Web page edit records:
»»

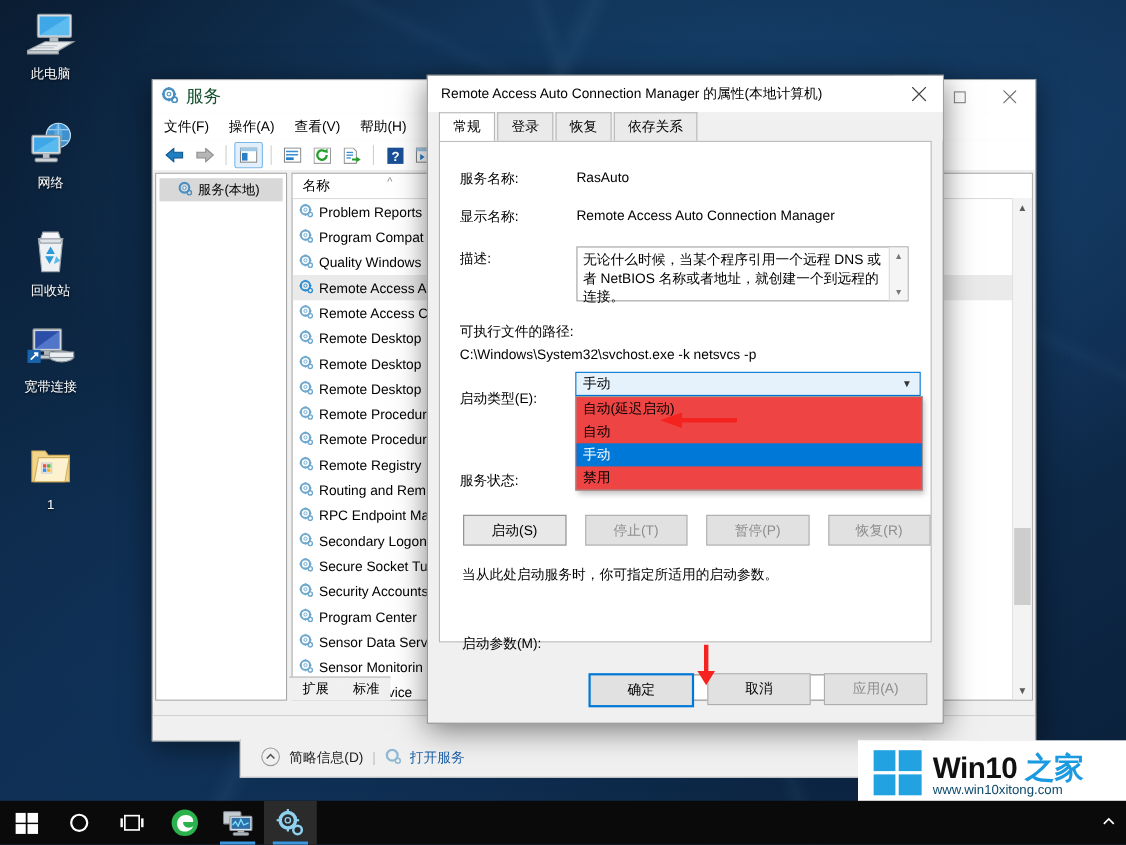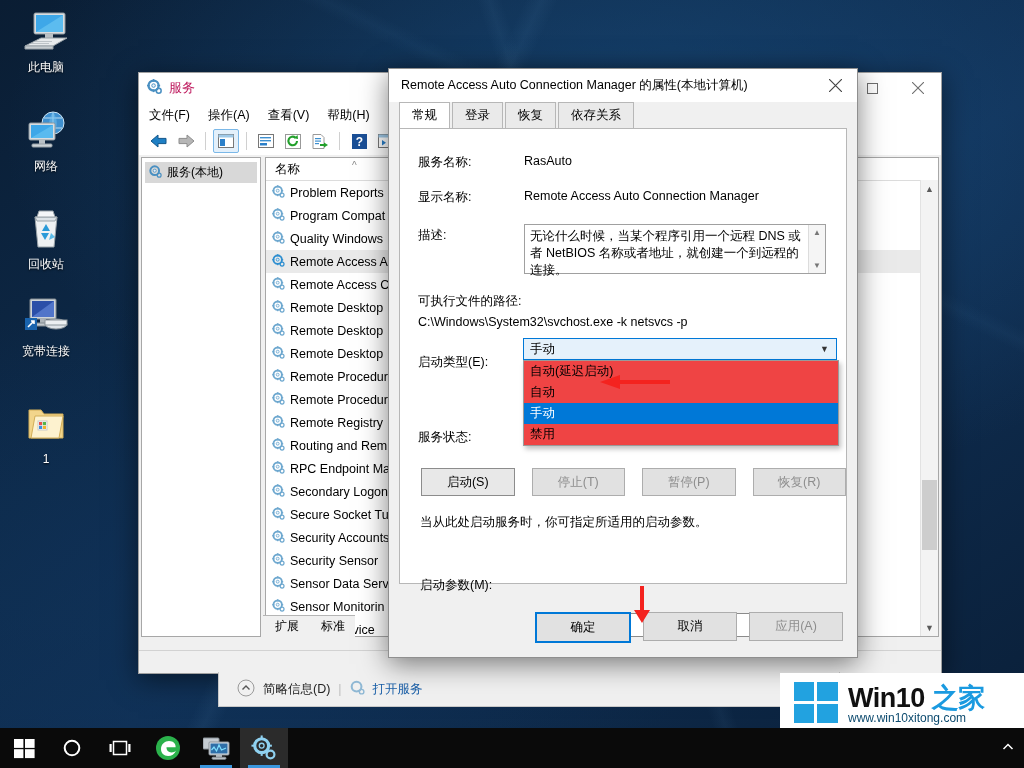--- a/index.html
+++ b/index.html
@@ -37,7 +37,7 @@
             border:1px solid #a0a0a0;background:#f0f0f0;}
   #svc-title{height:30px;background:#fff;display:flex;align-items:center;
              padding-left:8px;}
-  #svc-title .t{margin-left:7px;color:#be185d;font-size:13px;}
+  #svc-title .t{margin-left:7px;color:#14532d;font-size:16px;}
   .wbtns{position:absolute;right:0;top:0;display:flex;}
   .wbtn{width:46px;height:30px;display:flex;align-items:center;justify-content:center;
         color:#6f6f6f;font-size:13px;background:#fff;}

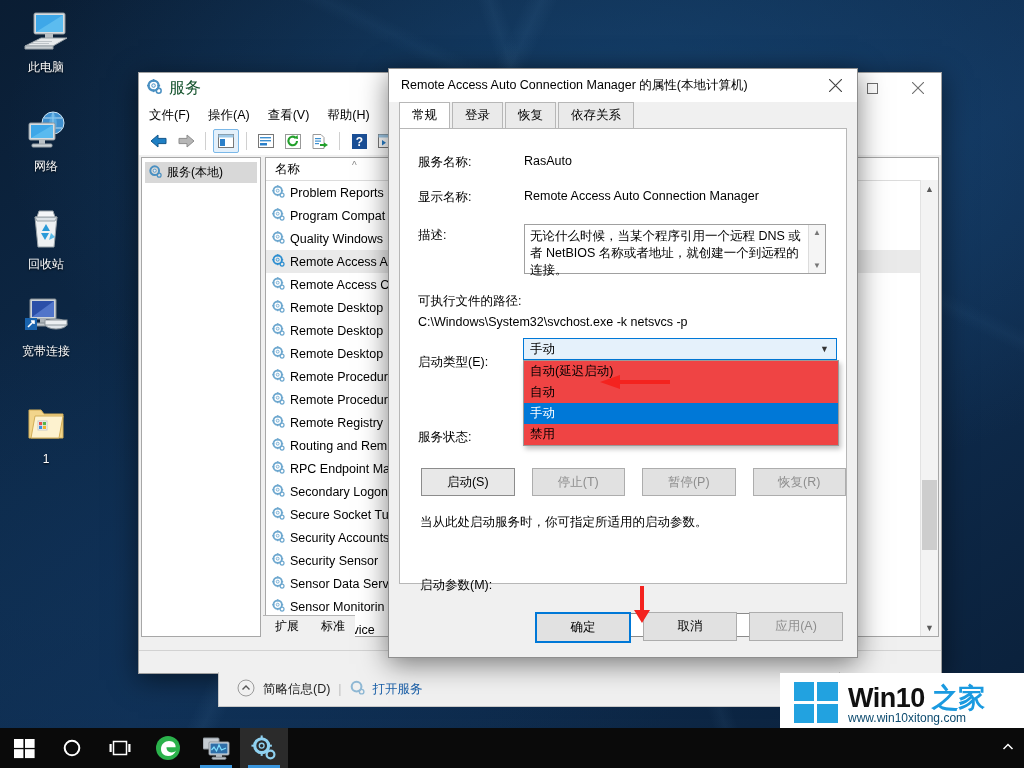--- a/index.html
+++ b/index.html
@@ -51,7 +51,7 @@
   #svc-body{position:absolute;left:0;right:0;top:82px;bottom:34px;display:flex;
             background:#f0f0f0;padding:2px;box-sizing:border-box;}
   #svc-tree{width:120px;background:#fff;border:1px solid #a7a7a7;box-sizing:border-box;}
-  .treeitem{display:flex;align-items:center;gap:5px;margin:4px 3px;padding:2px 4px;
+  .treeitem{display:flex;align-items:center;gap:5px;margin:4px 3px;padding:2px 17px;
             background:#d8d8d8;font-size:12px;}
   #svc-listwrap{flex:1;margin-left:4px;background:#fff;border:1px solid #a7a7a7;
                 position:relative;box-sizing:border-box;overflow:hidden;}

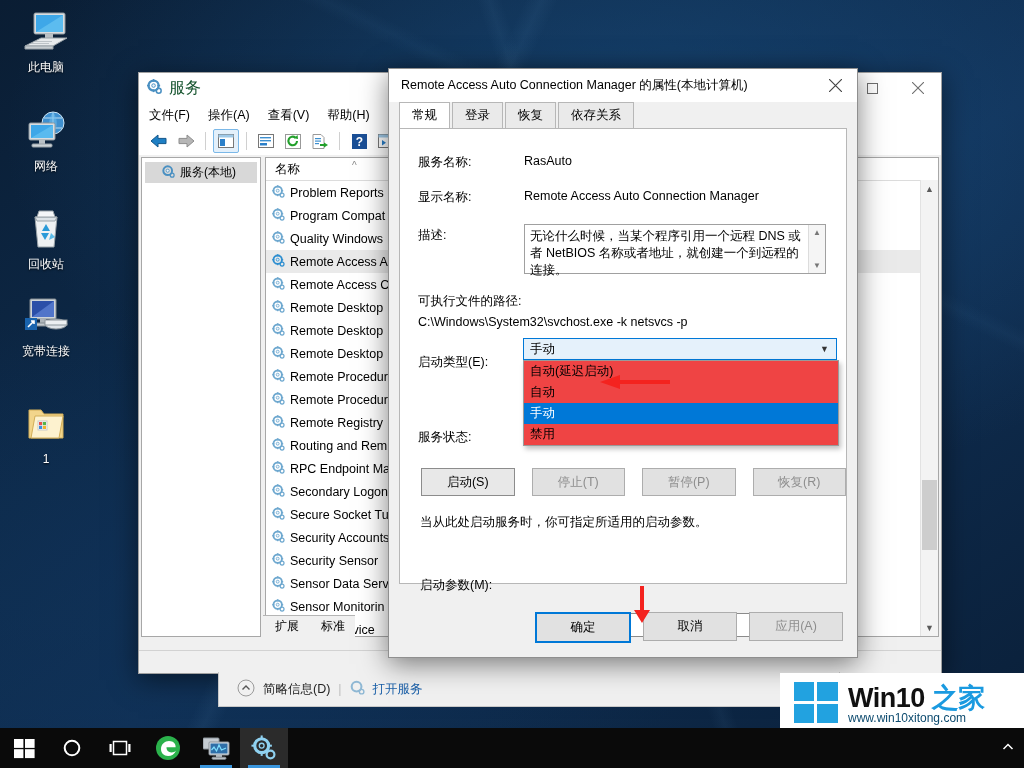--- a/index.html
+++ b/index.html
@@ -584,7 +584,7 @@
                 </g>
                 <circle cx="12.4" cy="12.4" r="2.4" fill="none" stroke="#6ea8cf" stroke-width="1.5"></circle>
               </svg></span>
-            <span>Security Sensor</span>
+            <span>Program Center</span>
           </div>
           <div class="srow">
             <span><svg width="13" height="13" viewBox="0 0 16 16">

««

TASK ITEM
Omitting the pictures, copy each record above exactly as it stands.

OUTPUT OF THE TASK
--- a/index.html
+++ b/index.html
@@ -37,7 +37,7 @@
             border:1px solid #a0a0a0;background:#f0f0f0;}
   #svc-title{height:30px;background:#fff;display:flex;align-items:center;
              padding-left:8px;}
-  #svc-title .t{margin-left:7px;color:#be185d;font-size:13px;}
+  #svc-title .t{margin-left:7px;color:#14532d;font-size:16px;}
   .wbtns{position:absolute;right:0;top:0;display:flex;}
   .wbtn{width:46px;height:30px;display:flex;align-items:center;justify-content:center;
         color:#6f6f6f;font-size:13px;background:#fff;}

--- a/index.html
+++ b/index.html
@@ -51,7 +51,7 @@
   #svc-body{position:absolute;left:0;right:0;top:82px;bottom:34px;display:flex;
             background:#f0f0f0;padding:2px;box-sizing:border-box;}
   #svc-tree{width:120px;background:#fff;border:1px solid #a7a7a7;box-sizing:border-box;}
-  .treeitem{display:flex;align-items:center;gap:5px;margin:4px 3px;padding:2px 4px;
+  .treeitem{display:flex;align-items:center;gap:5px;margin:4px 3px;padding:2px 17px;
             background:#d8d8d8;font-size:12px;}
   #svc-listwrap{flex:1;margin-left:4px;background:#fff;border:1px solid #a7a7a7;
                 position:relative;box-sizing:border-box;overflow:hidden;}

--- a/index.html
+++ b/index.html
@@ -584,7 +584,7 @@
                 </g>
                 <circle cx="12.4" cy="12.4" r="2.4" fill="none" stroke="#6ea8cf" stroke-width="1.5"></circle>
               </svg></span>
-            <span>Security Sensor</span>
+            <span>Program Center</span>
           </div>
           <div class="srow">
             <span><svg width="13" height="13" viewBox="0 0 16 16">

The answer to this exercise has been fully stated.